Deterministic forecasts are based specifically on a given value or range for an area at a given time (e.g., temperature at morning rush hour or evening commute). This is the kind of product we are used to seeing on forecast bulletins and on local news media. Examples of a deterministic forecast include the first tweet above with a range of values for potential ice accumulation over central Oklahoma. A precise value or time is important for the general public as it gives people a frame of reference for what to expect.
Probabilistic forecasts take on a different approach and instead focus on the likelihood that a parameter of any weather event is likely to exceed or occur in a given area. There are indeed various tools that facilitate the growth and understanding of improving forecast accuracy through probabilistic forecasting methods. Mentioned in a previous article with more detail, ensembles are different iterations with parameters tuned slightly differently to reflect differing outcomes.
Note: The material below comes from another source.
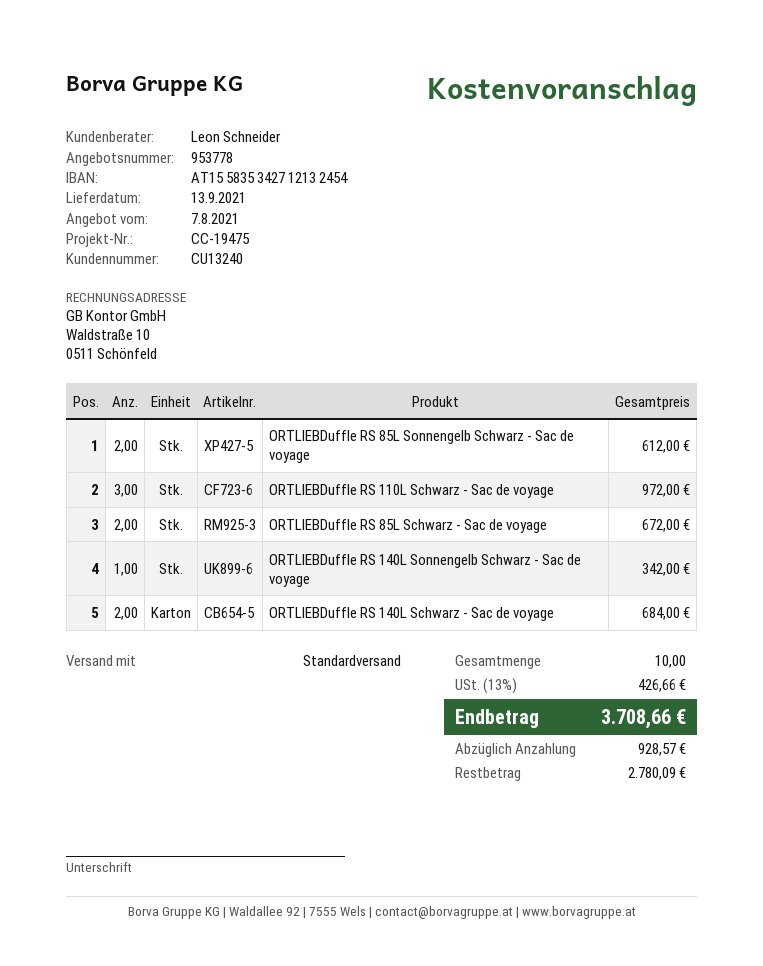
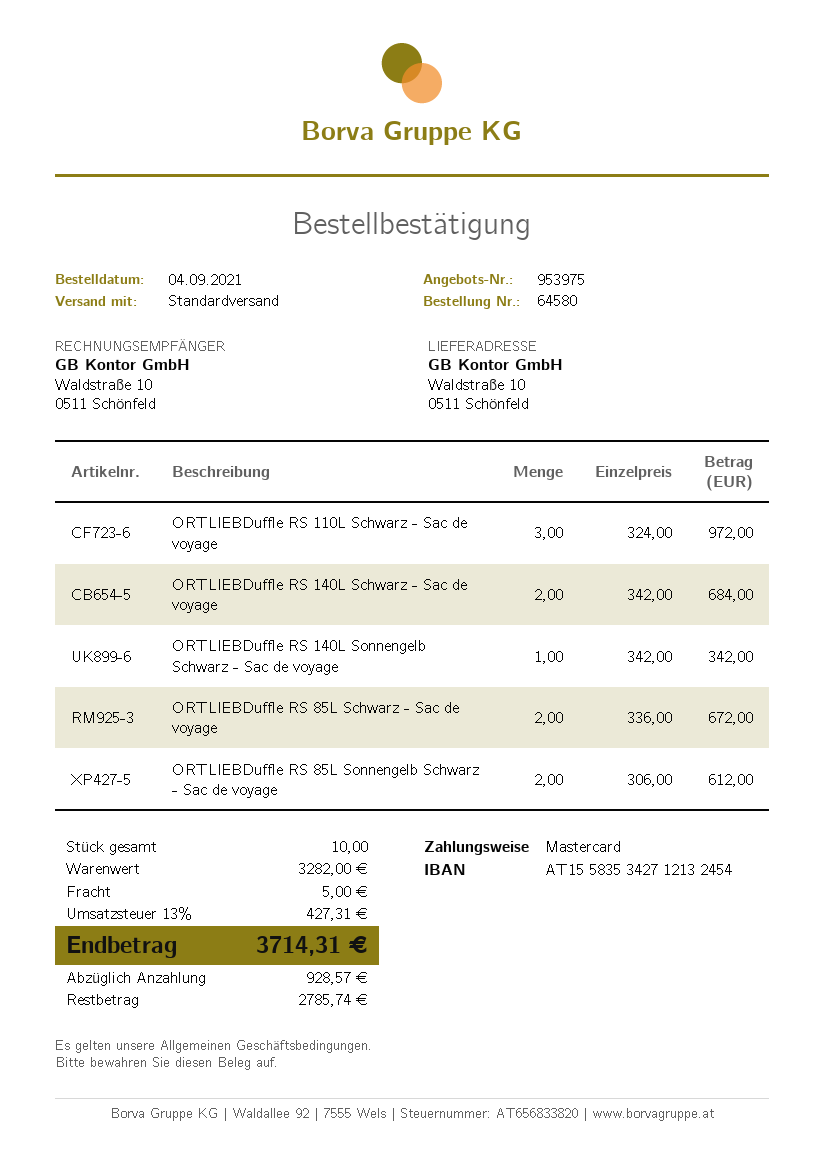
quote number: 953778 -> 953975
shipping: none -> 5.00
tax: 13% = 426.66 -> 13% = 427.31
total: 3708.66 -> 3714.31
balance: 2780.09 -> 2785.74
This approach sacrifices a specific (or range) number in exchange for a probability of occurrence beyond a certain threshold (ex: probability of rainfall total greater than 0.01 inches suggested by the second tweet above). Yes, it may seem tricky given that it’s different than the accustomed way, but it is meant to illustrate the difference and carries an emphasis of its own regard.
Agencies like NOAA’s National Severe Storms Laboratory are leading projects such as the Warn-on-Forecast experiment which utilizes sophisticated and refined modeling and data collection techniques to generate weather forecasts based greatly on probability of occurrence. What is the ultimate goal? Forecasters could utilize the added information and produce more accurate forecasts and respond quicker to developing hazards. This in turn could lead to a greater chance of saving life and property in the event of hazardous weather phenomena like tornadoes, flash floods, and large hail by providing ample watch/warning times to the public.
It’s safe to say that as forecasting techniques become more refined with time, these two schools of thought will continue to branch out in technicality and carry a bigger impact in their own regard. What do you think about the differences between the two? Would you rather prefer a deterministic forecast with say a total range of rainfall in a given day, or a probabilistic forecast with a message of likelihood that it will rain/storm on a given day or time? Let us know in the comments!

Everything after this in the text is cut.